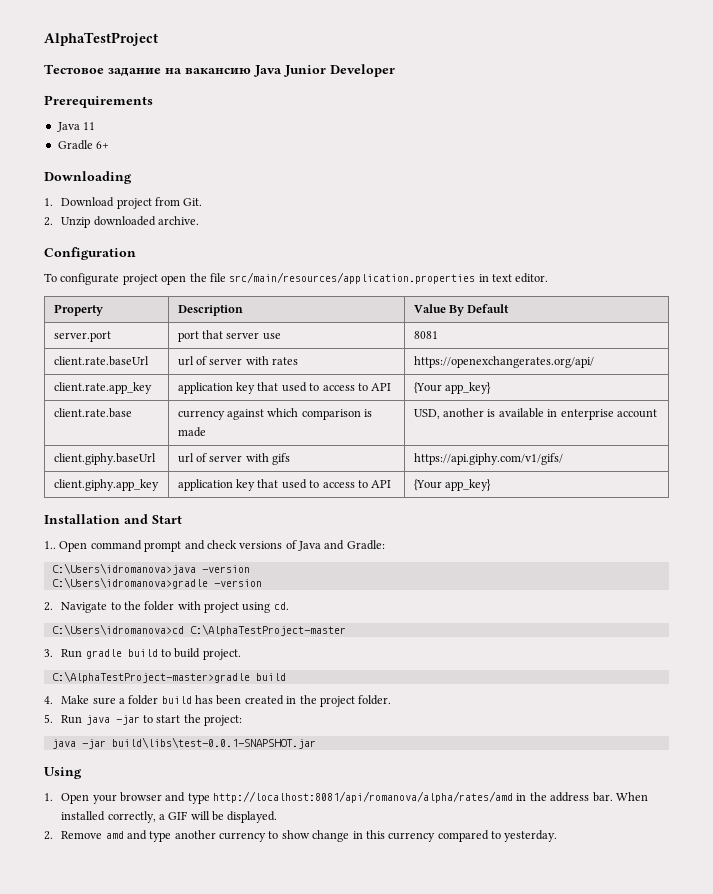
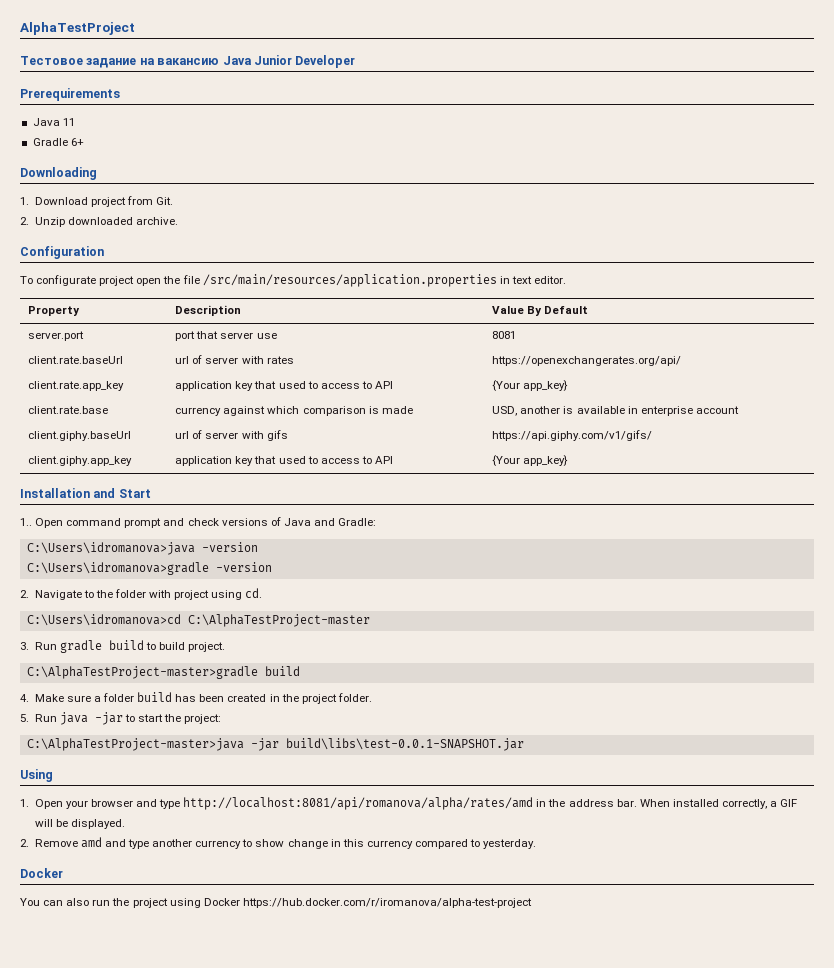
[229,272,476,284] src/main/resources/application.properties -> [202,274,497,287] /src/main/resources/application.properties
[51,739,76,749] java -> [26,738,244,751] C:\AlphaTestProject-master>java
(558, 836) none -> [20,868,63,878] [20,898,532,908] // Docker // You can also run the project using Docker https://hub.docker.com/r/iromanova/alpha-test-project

--

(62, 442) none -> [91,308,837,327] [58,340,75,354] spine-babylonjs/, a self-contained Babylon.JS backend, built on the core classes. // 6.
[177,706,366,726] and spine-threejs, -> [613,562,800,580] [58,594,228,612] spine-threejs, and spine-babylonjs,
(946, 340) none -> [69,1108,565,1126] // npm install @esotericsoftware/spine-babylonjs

==

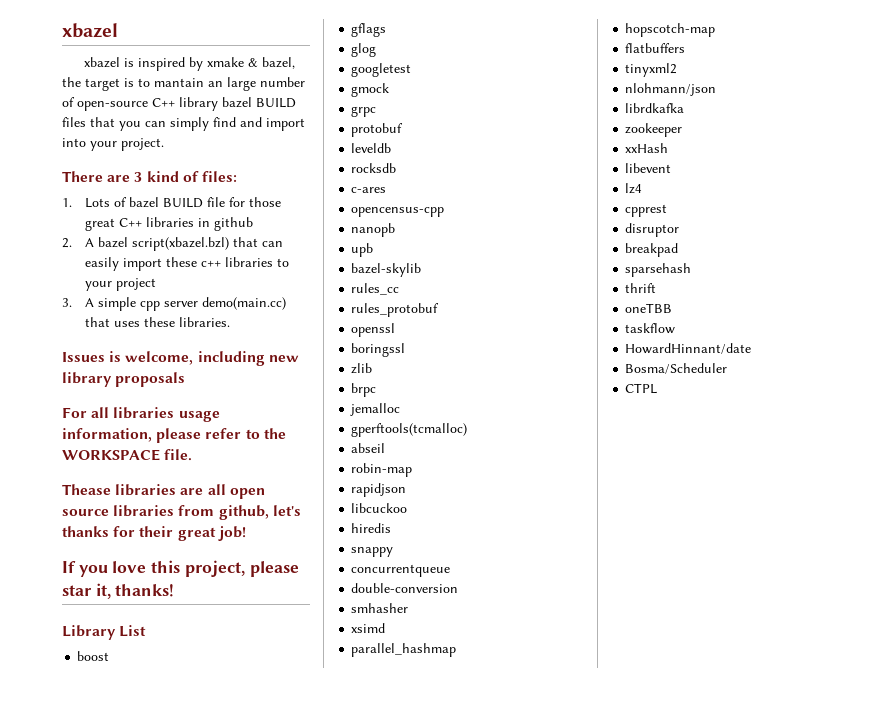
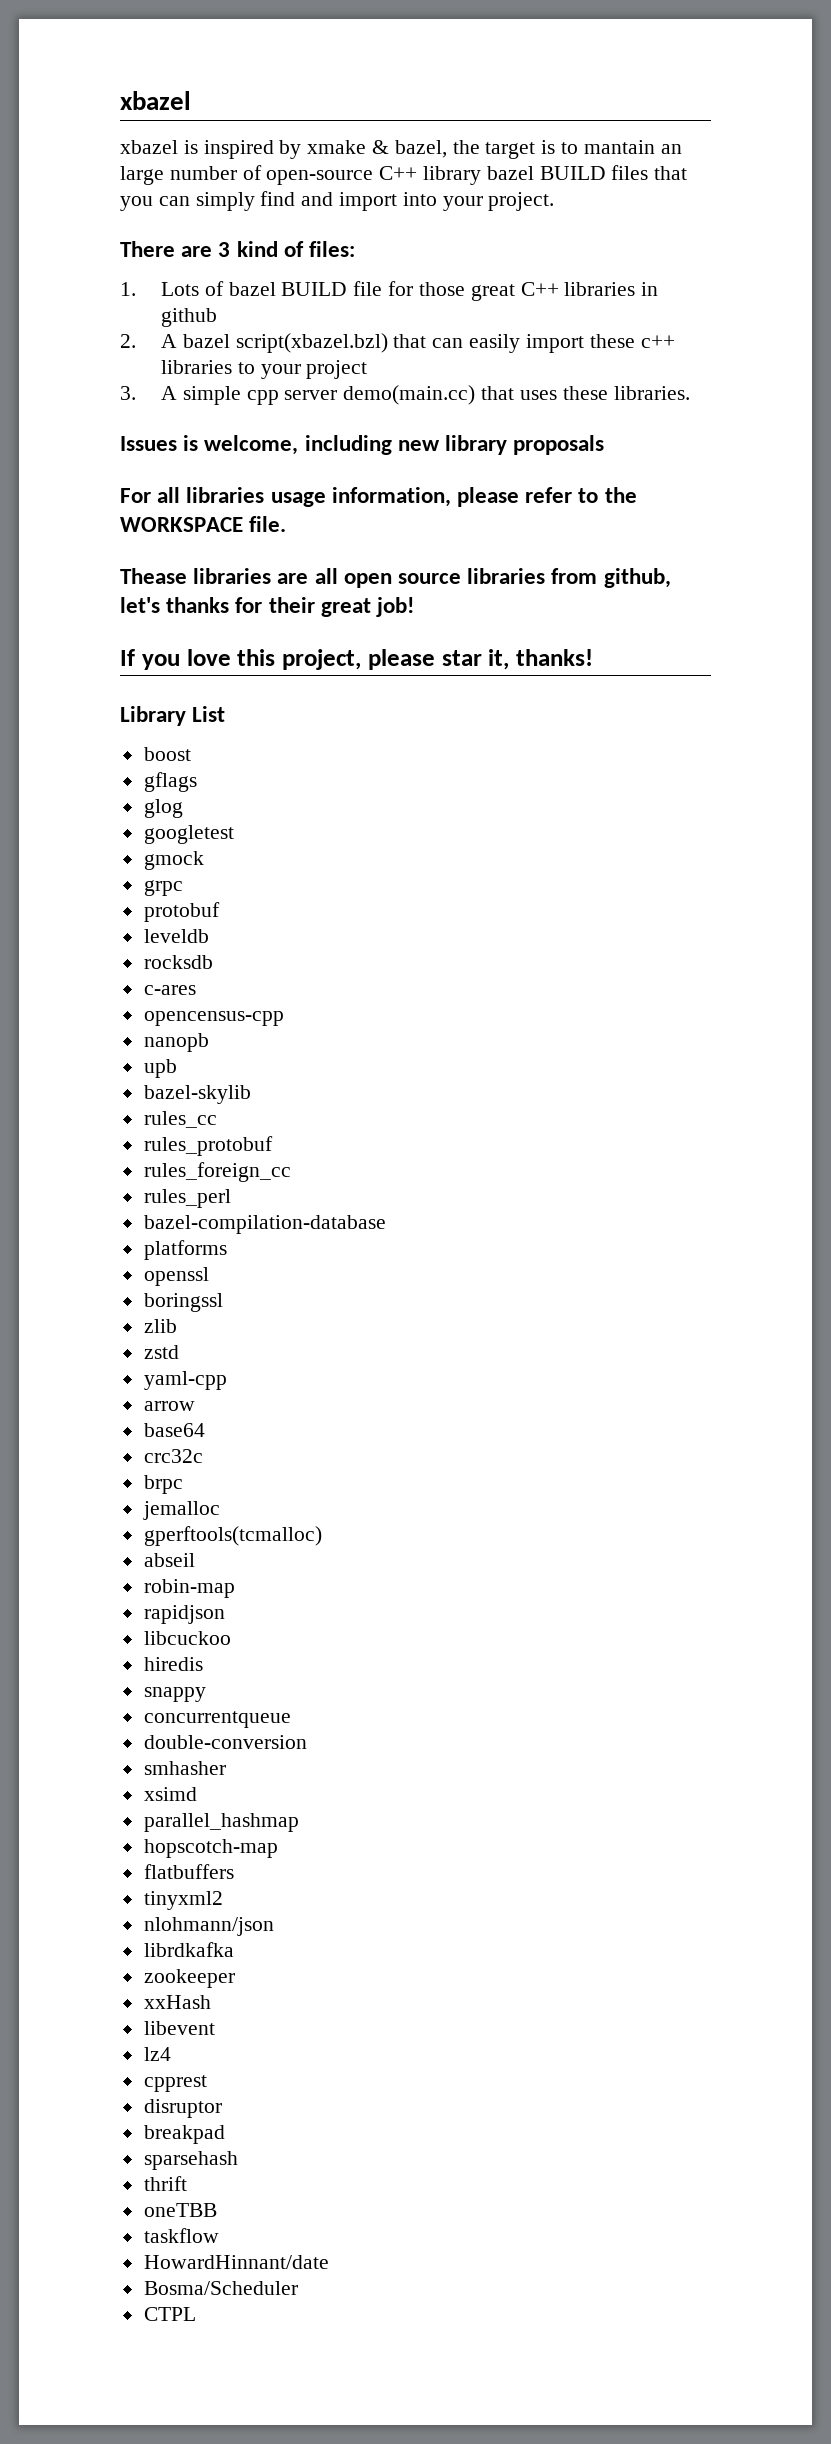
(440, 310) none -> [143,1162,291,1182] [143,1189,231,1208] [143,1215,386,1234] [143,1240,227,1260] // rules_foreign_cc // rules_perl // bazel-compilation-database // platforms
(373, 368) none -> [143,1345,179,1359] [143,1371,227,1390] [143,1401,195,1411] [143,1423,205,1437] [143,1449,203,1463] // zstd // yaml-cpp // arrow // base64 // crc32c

_EXERCISE REQUIREMENTS_:
Output the lines above exactly, but only those between the line holding "[229,272,476,284] src/main/resources/application.properties ->" and the line holding "(558, 836) none", inclusive.

_EXERCISE RESULT_:
[229,272,476,284] src/main/resources/application.properties -> [202,274,497,287] /src/main/resources/application.properties
[51,739,76,749] java -> [26,738,244,751] C:\AlphaTestProject-master>java
(558, 836) none -> [20,868,63,878] [20,898,532,908] // Docker // You can also run the project using Docker https://hub.docker.com/r/iromanova/alpha-test-project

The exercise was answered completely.